Exercise aim: Your response should contain exactly the lines running from the one with "html: <div>Meet rondom" to the end of the data below, both included, and no pictures.

Top of Provided data

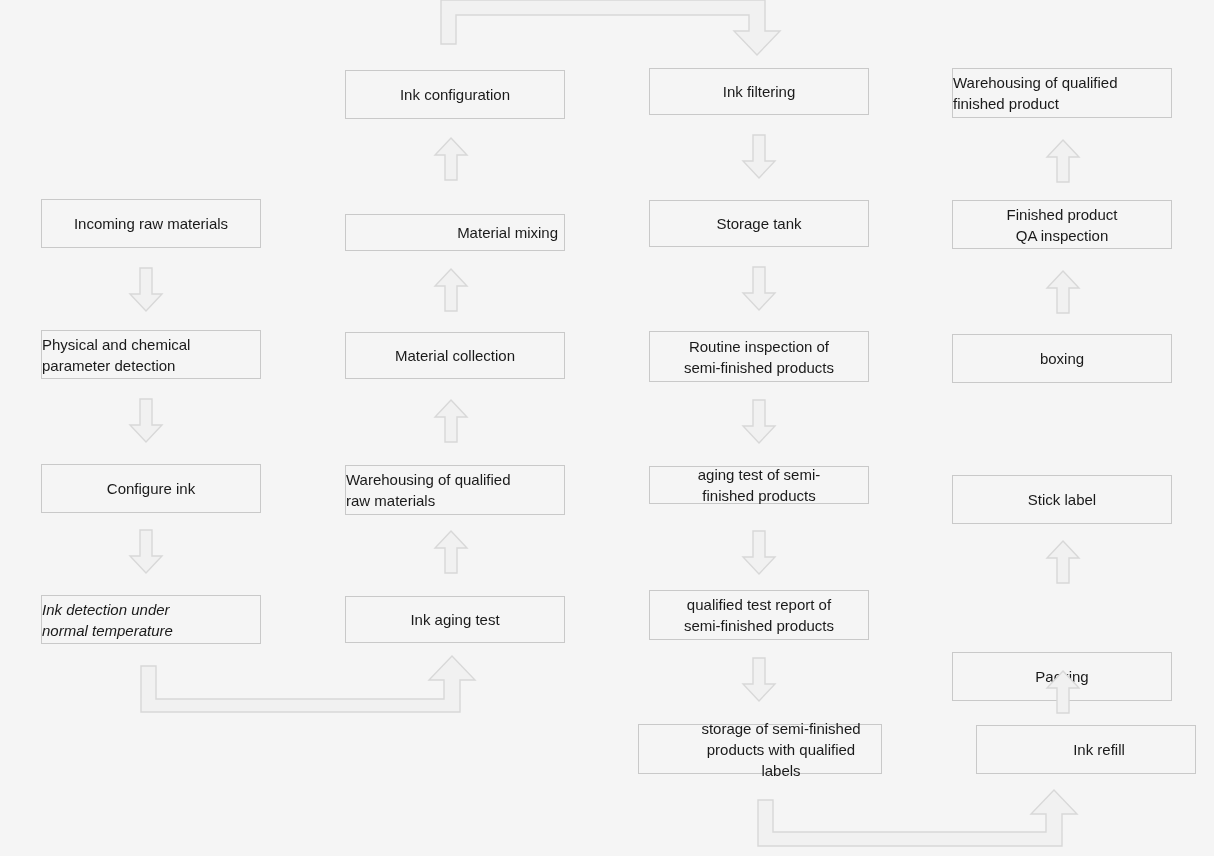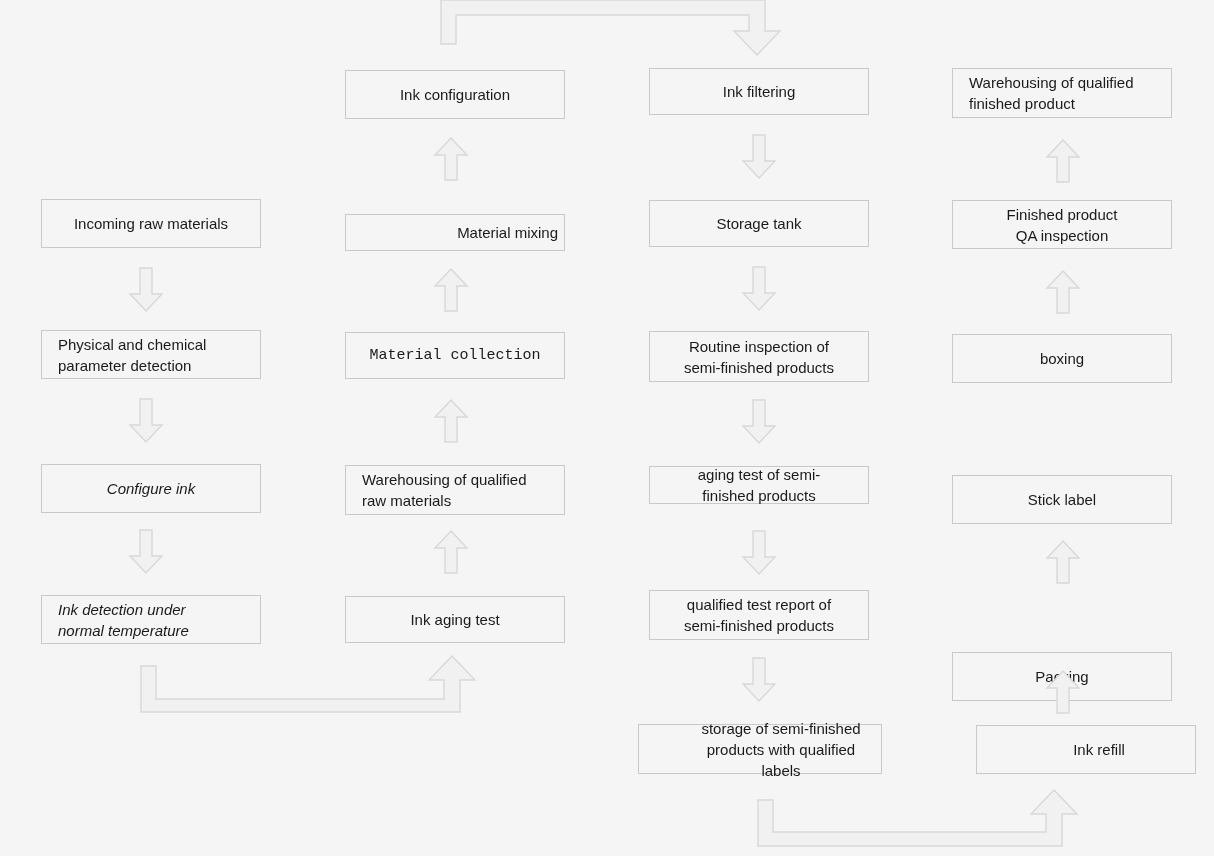"Warehousing of qualified" .node.left-align { padding-left: 16px -> 0 }
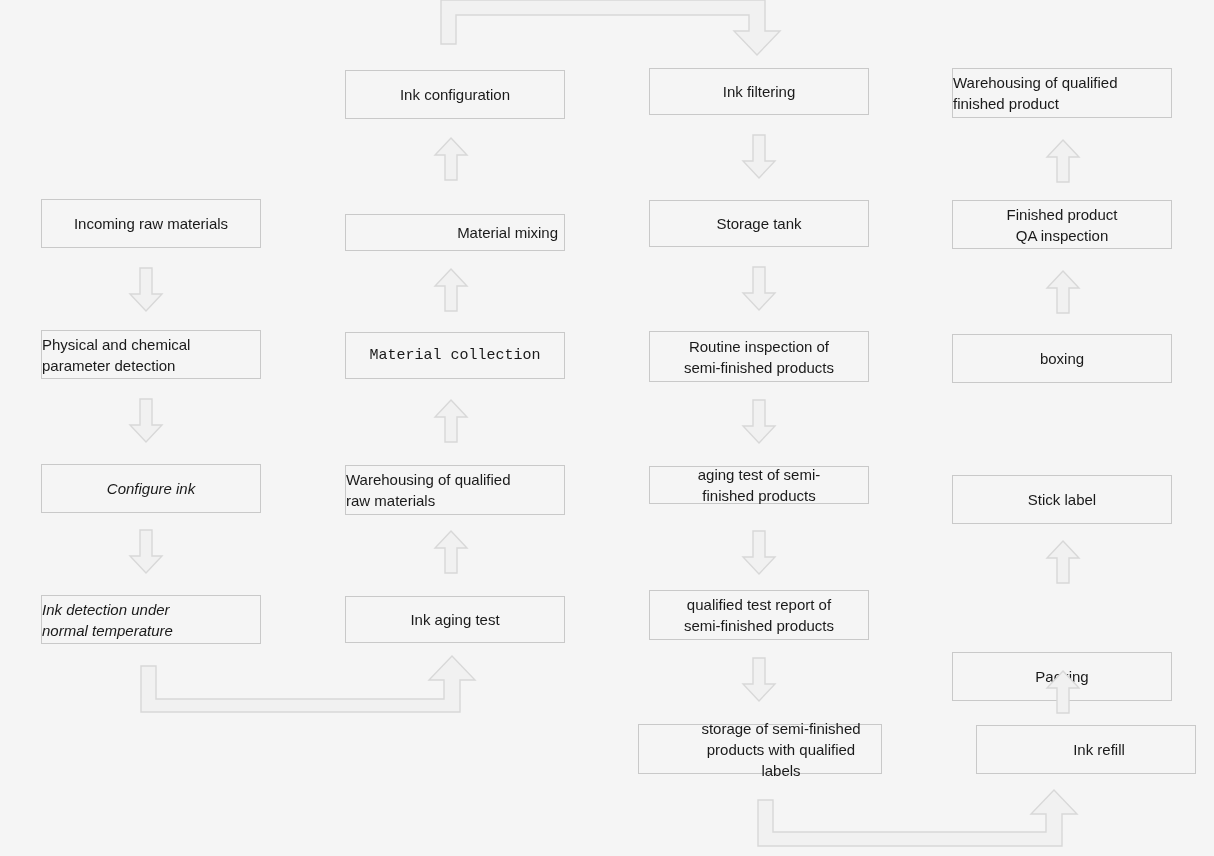"Material collection" div.node { font-family: Liberation Mono, monospace -> none }
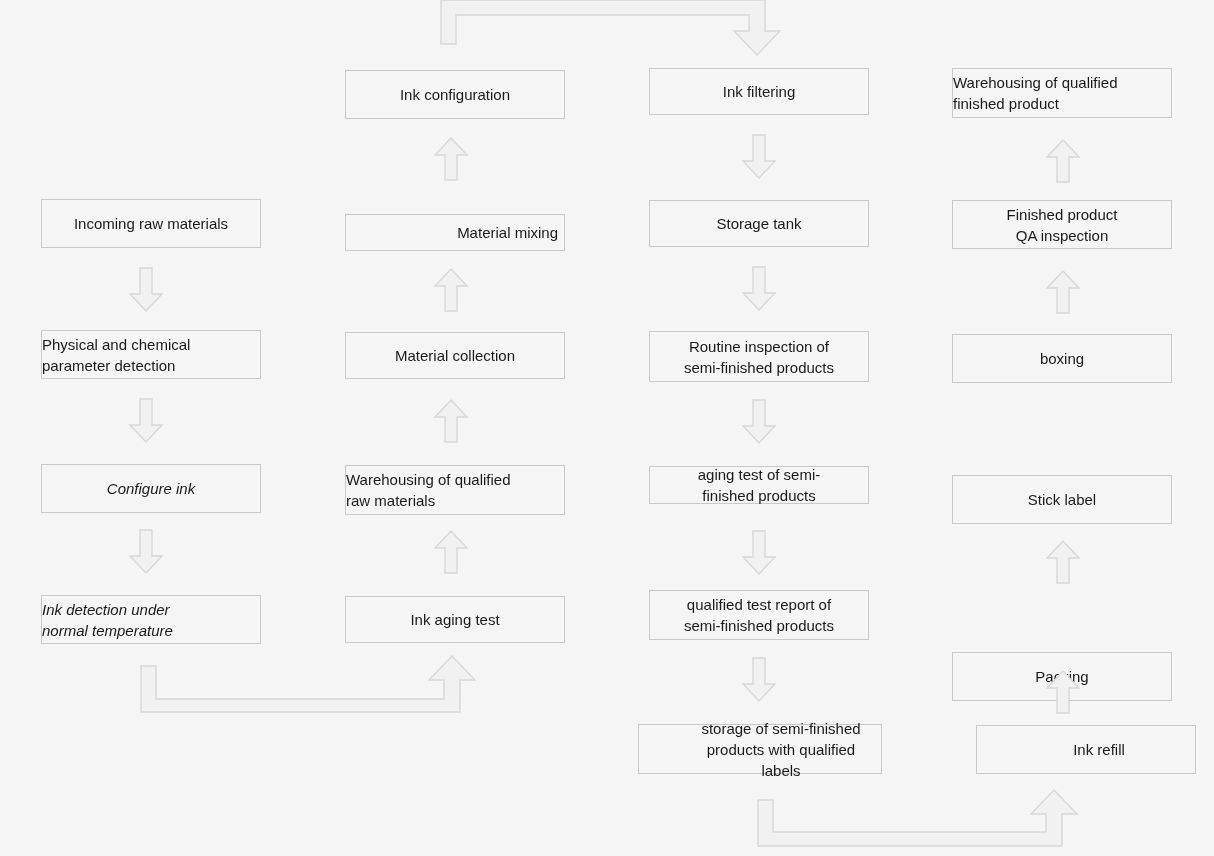"Configure ink" div.node { font-style: italic -> none }
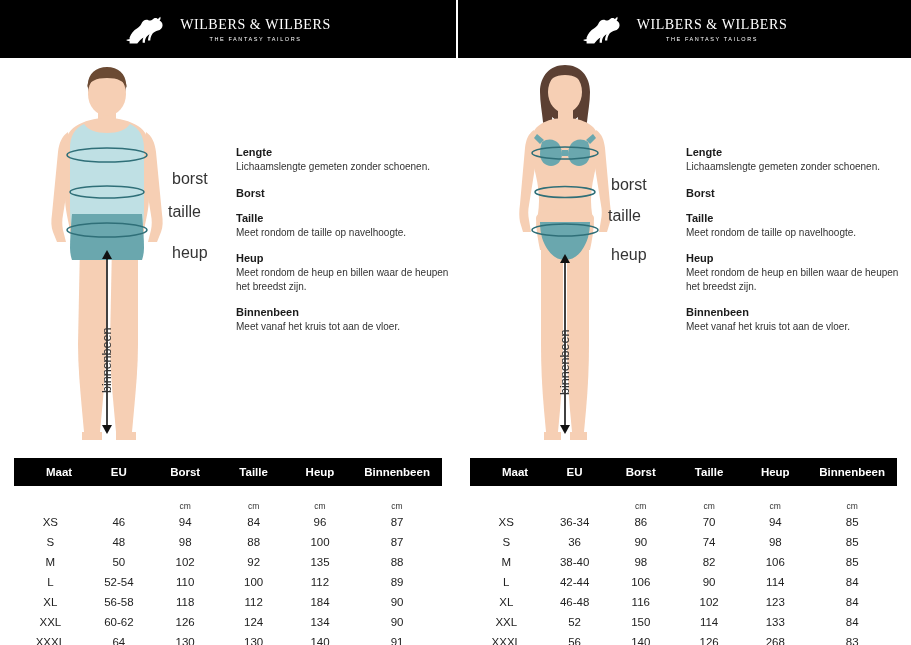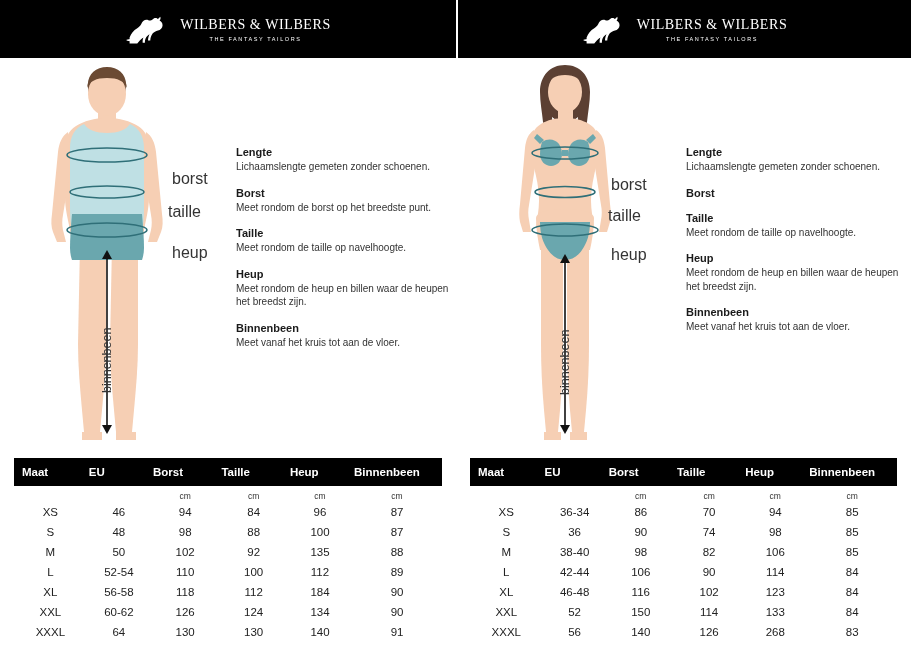"Meet rondom de borst op" div.tb-body { html: <div>Meet rondom de borst op het breedste punt.</div> -> none }
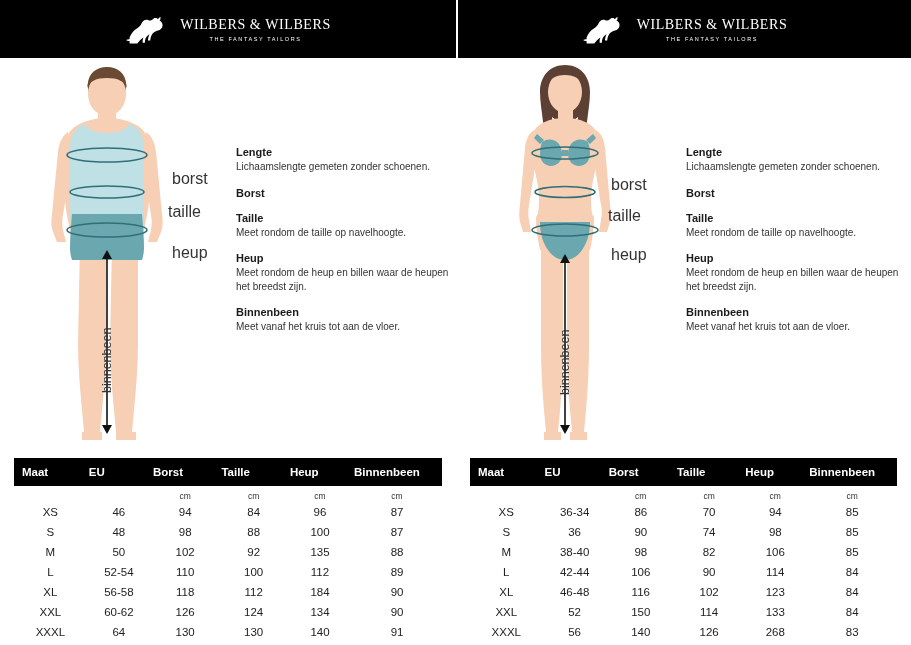"Maat" thead th.col-maat { padding-left: 8px -> 32px }
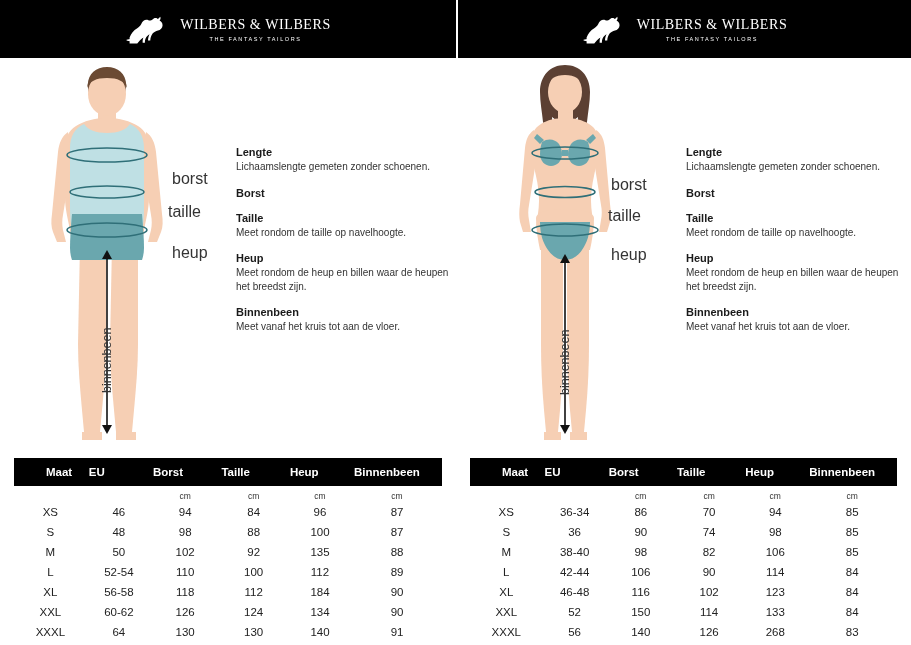"EU" thead th { text-align: left -> center }
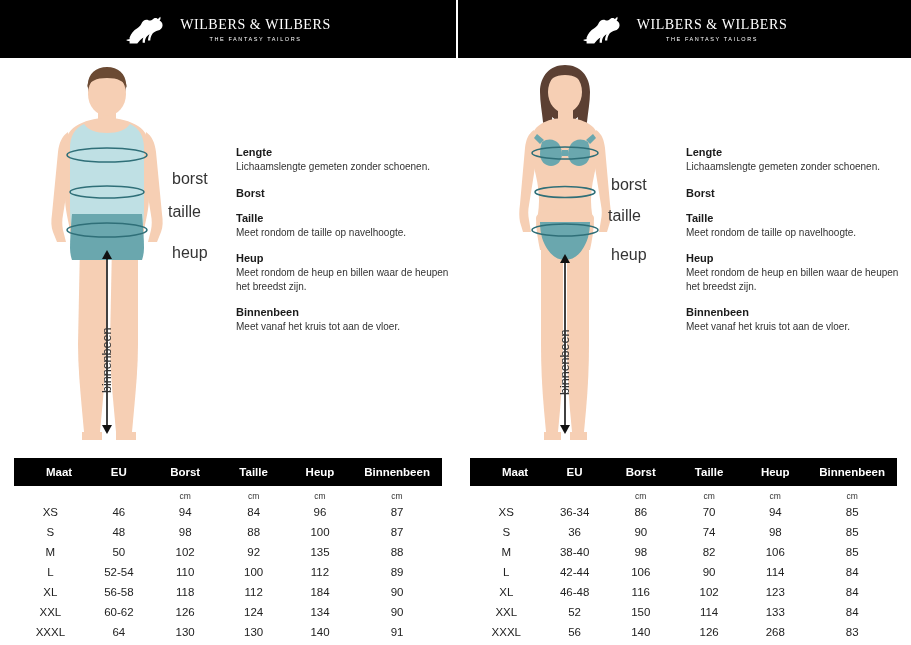"cm" tr.unit-row td { padding-top: 5px -> 15px }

Bottom of Provided data

Result of the exercise:
"Meet rondom de borst op" div.tb-body { html: <div>Meet rondom de borst op het breedste punt.</div> -> none }
"Maat" thead th.col-maat { padding-left: 8px -> 32px }
"EU" thead th { text-align: left -> center }
"cm" tr.unit-row td { padding-top: 5px -> 15px }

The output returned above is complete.